* _Work instructions_:
Exactly reproduce the lines from the line that has "programming in Scala" down to the last line of the entries, inclusive.

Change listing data

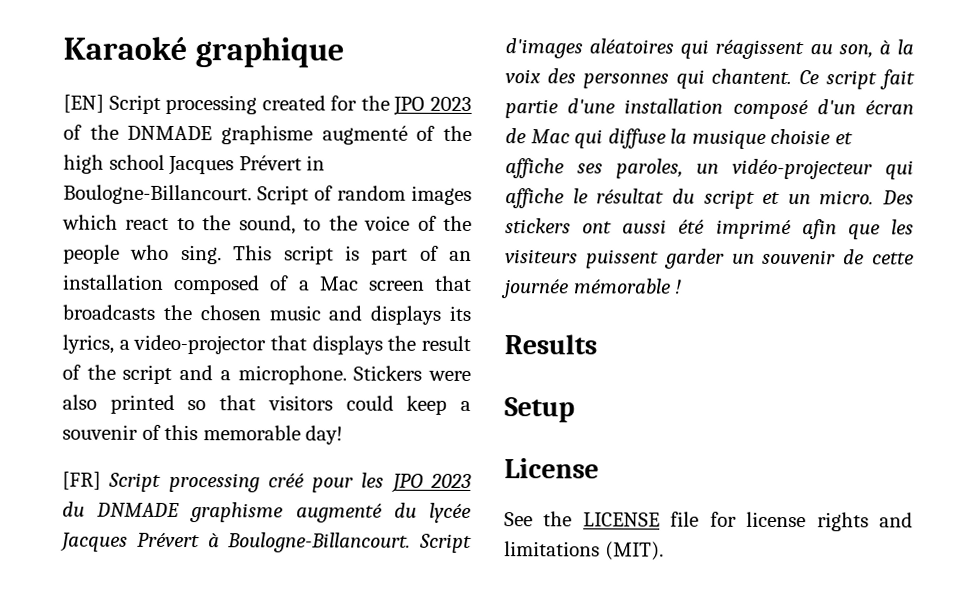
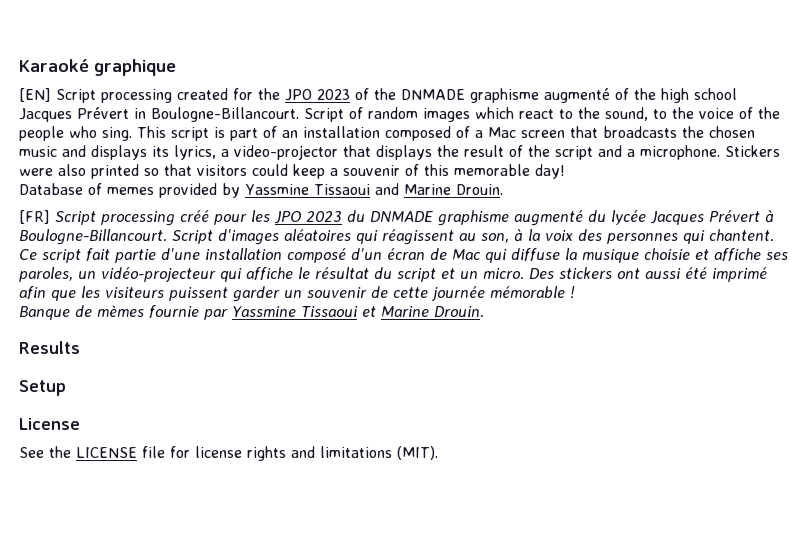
+ Database of memes provided by Yassmine Tissaoui and Marine Drouin.
+ Banque de mèmes fournie par Yassmine Tissaoui et Marine Drouin.

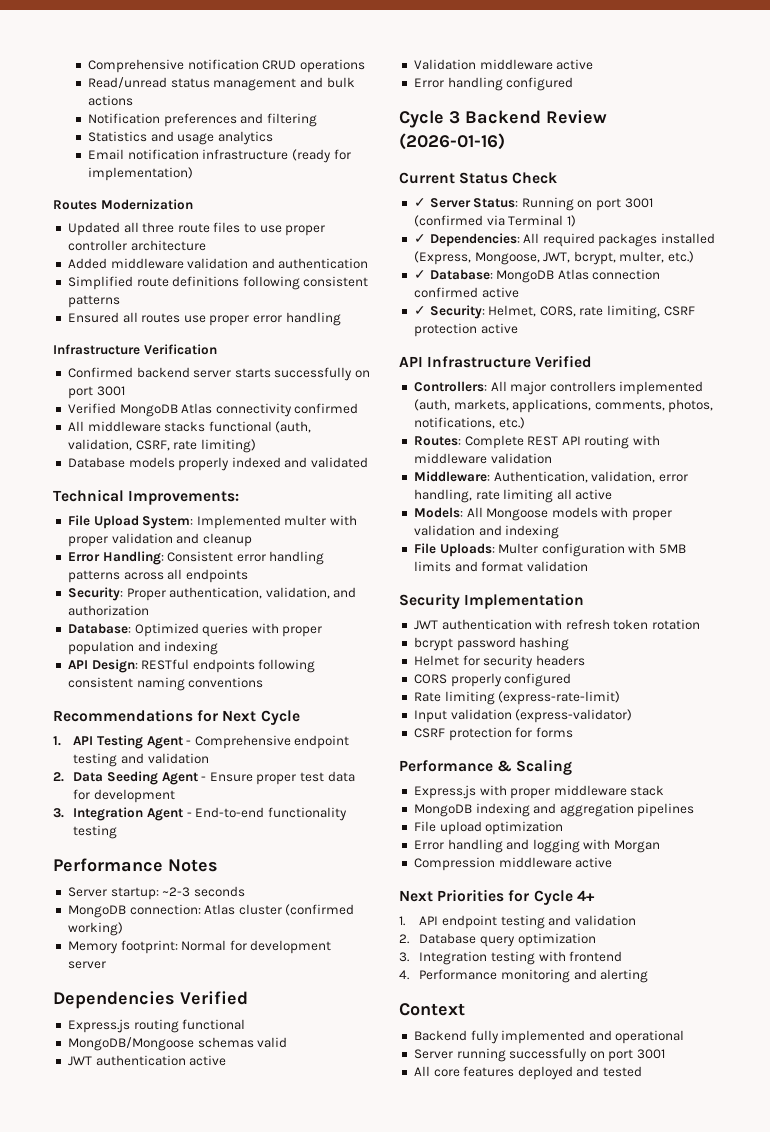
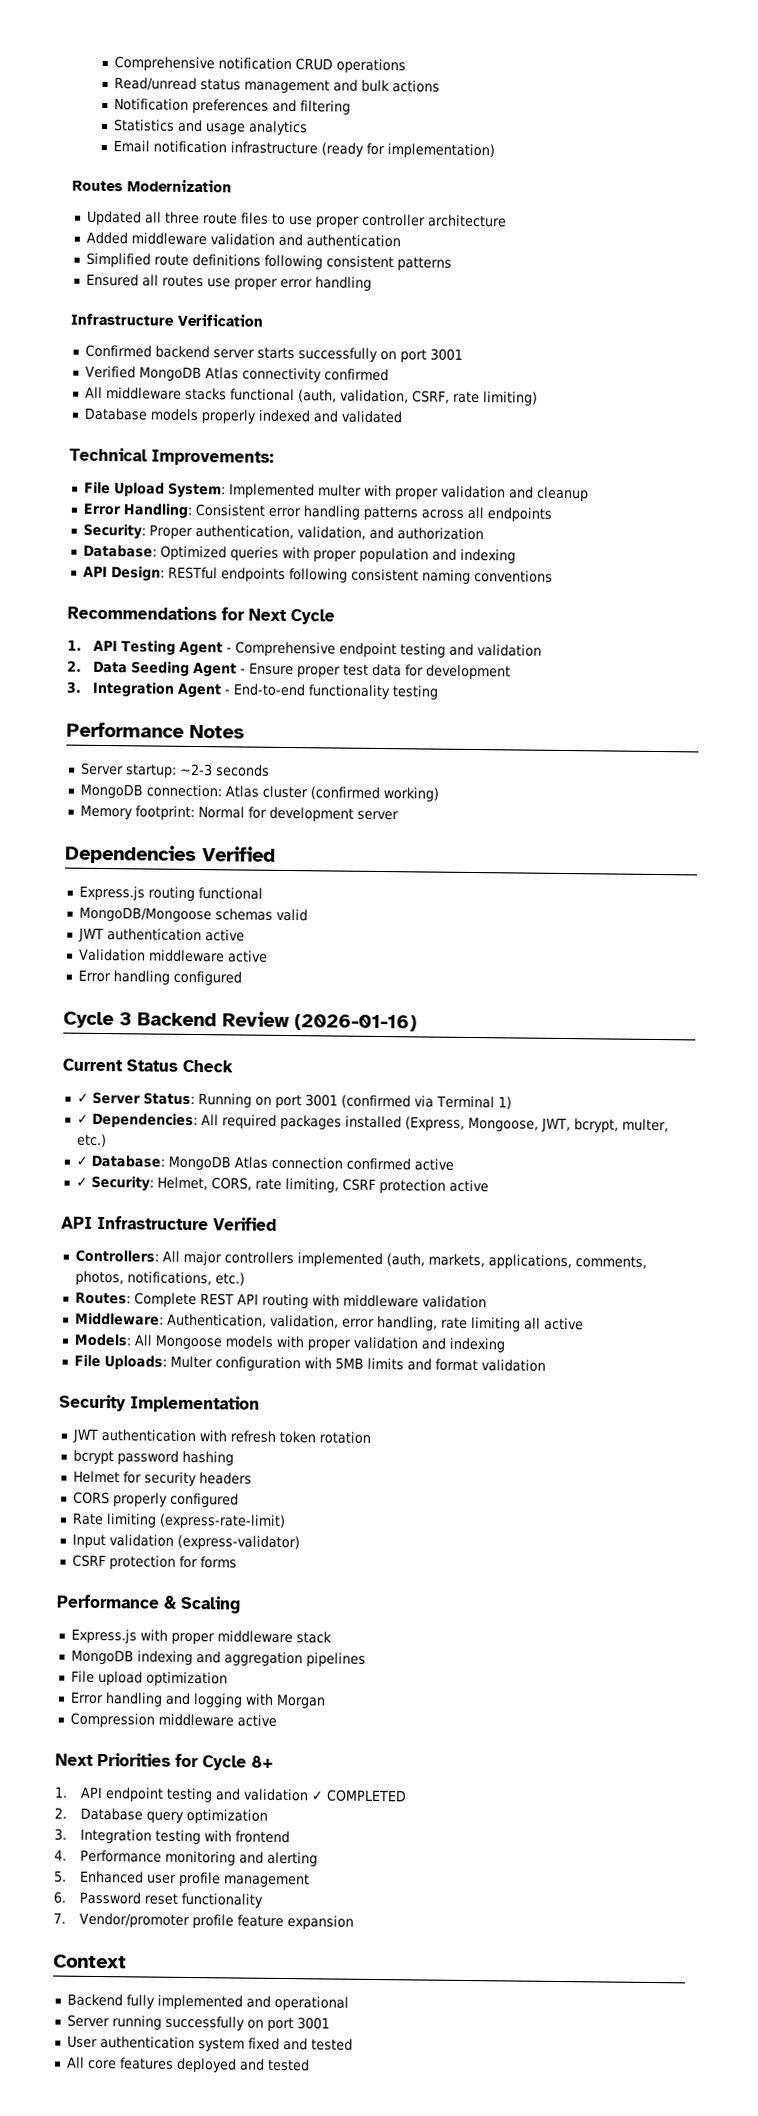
- Next Priorities for Cycle 4+
+ Next Priorities for Cycle 8+
- 1. API endpoint testing and validation
+ 1. API endpoint testing and validation ✓ COMPLETED
+ 5. Enhanced user profile management
+ 6. Password reset functionality
+ 7. Vendor/promoter profile feature expansion
+ User authentication system fixed and tested

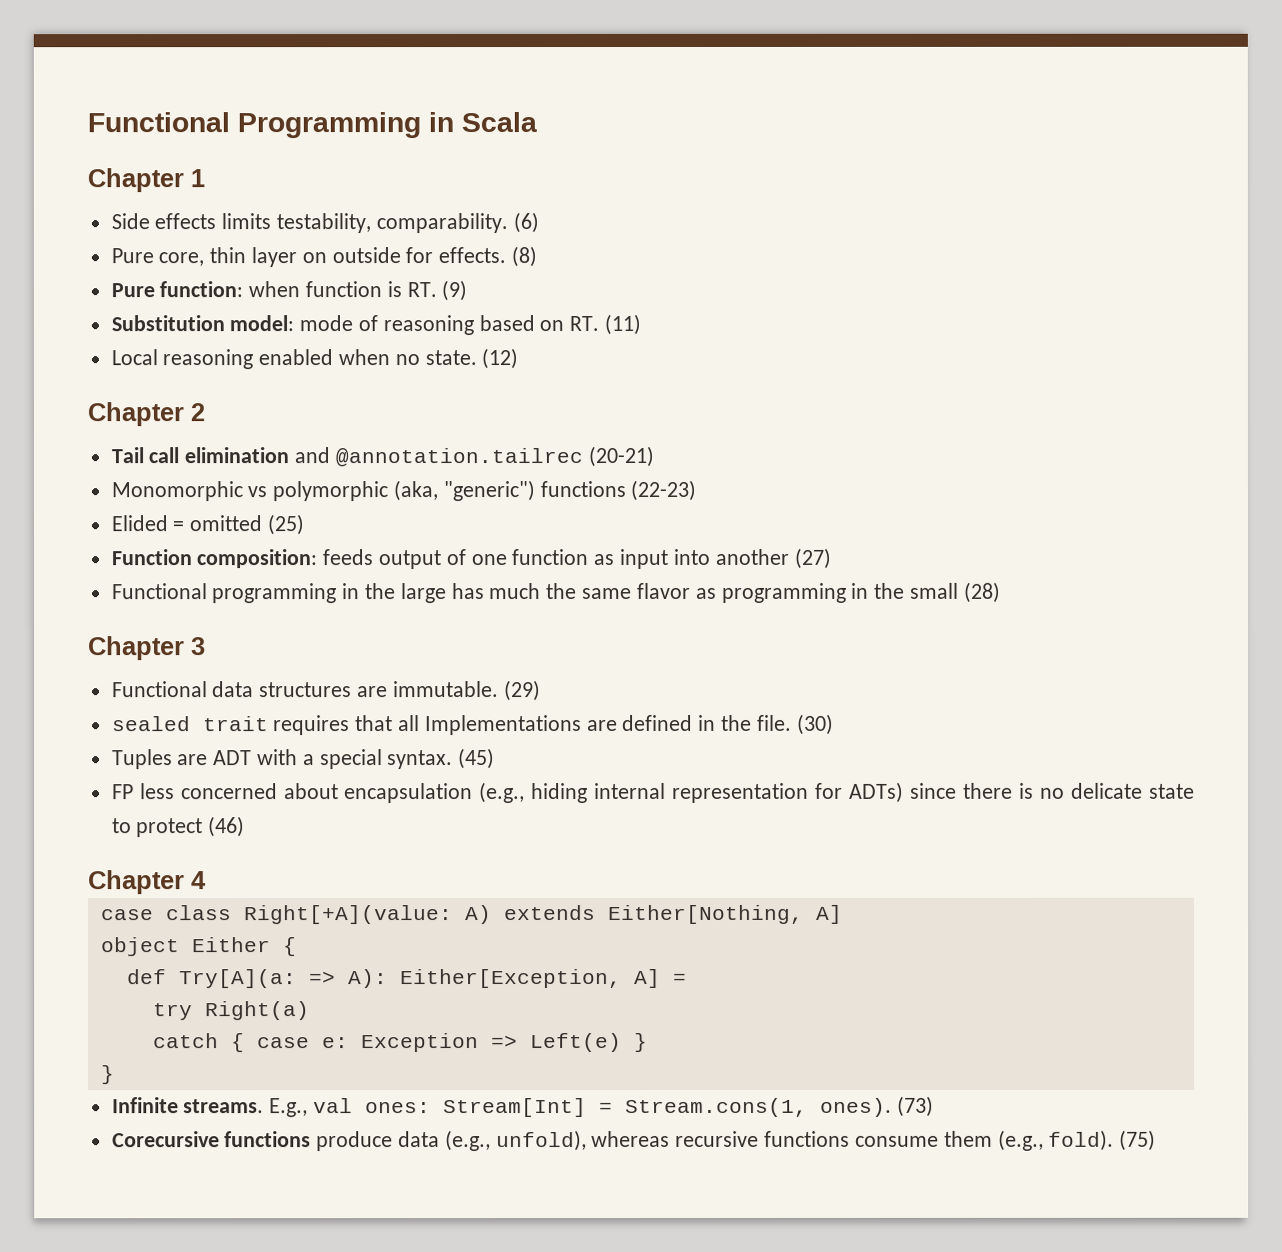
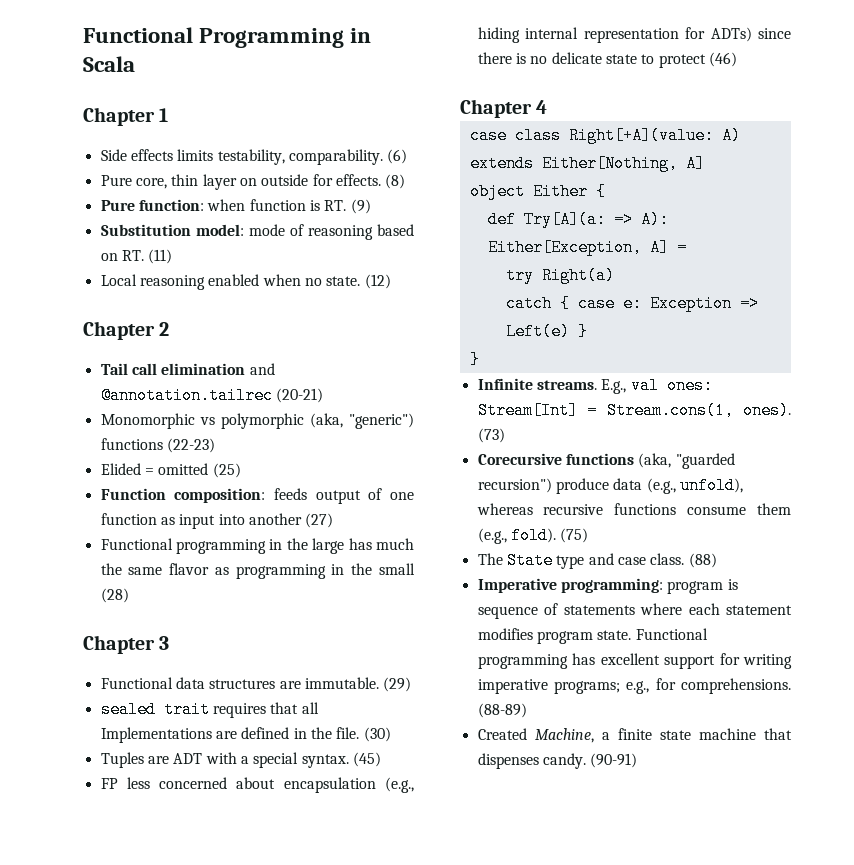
- Corecursive functions produce data (e.g., unfold), whereas recursive functions consume them (e.g., fold).
+ Corecursive functions (aka, "guarded recursion") produce data (e.g., unfold), whereas recursive functions consume them (e.g., fold).
+ The State type and case class. (88)
+ Imperative programming: program is sequence of statements where each statement modifies program state. Functional programming has excellent support for writing imperative programs; e.g., for comprehensions. (88-89)
+ Created Machine, a finite state machine that dispenses candy. (90-91)

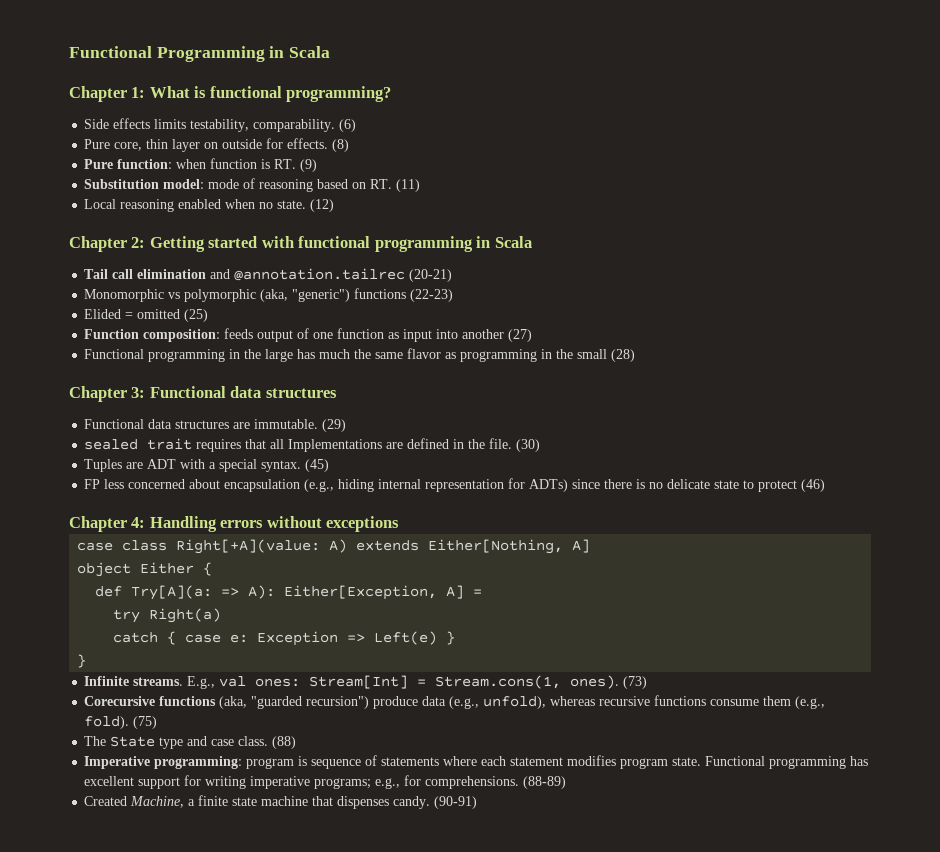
- Chapter 1
+ Chapter 1: What is functional programming?
- Chapter 2
+ Chapter 2: Getting started with functional programming in Scala
- Chapter 3
+ Chapter 3: Functional data structures
- Chapter 4
+ Chapter 4: Handling errors without exceptions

* _Completed task_:
+ Chapter 2: Getting started with functional programming in Scala
- Chapter 3
+ Chapter 3: Functional data structures
- Chapter 4
+ Chapter 4: Handling errors without exceptions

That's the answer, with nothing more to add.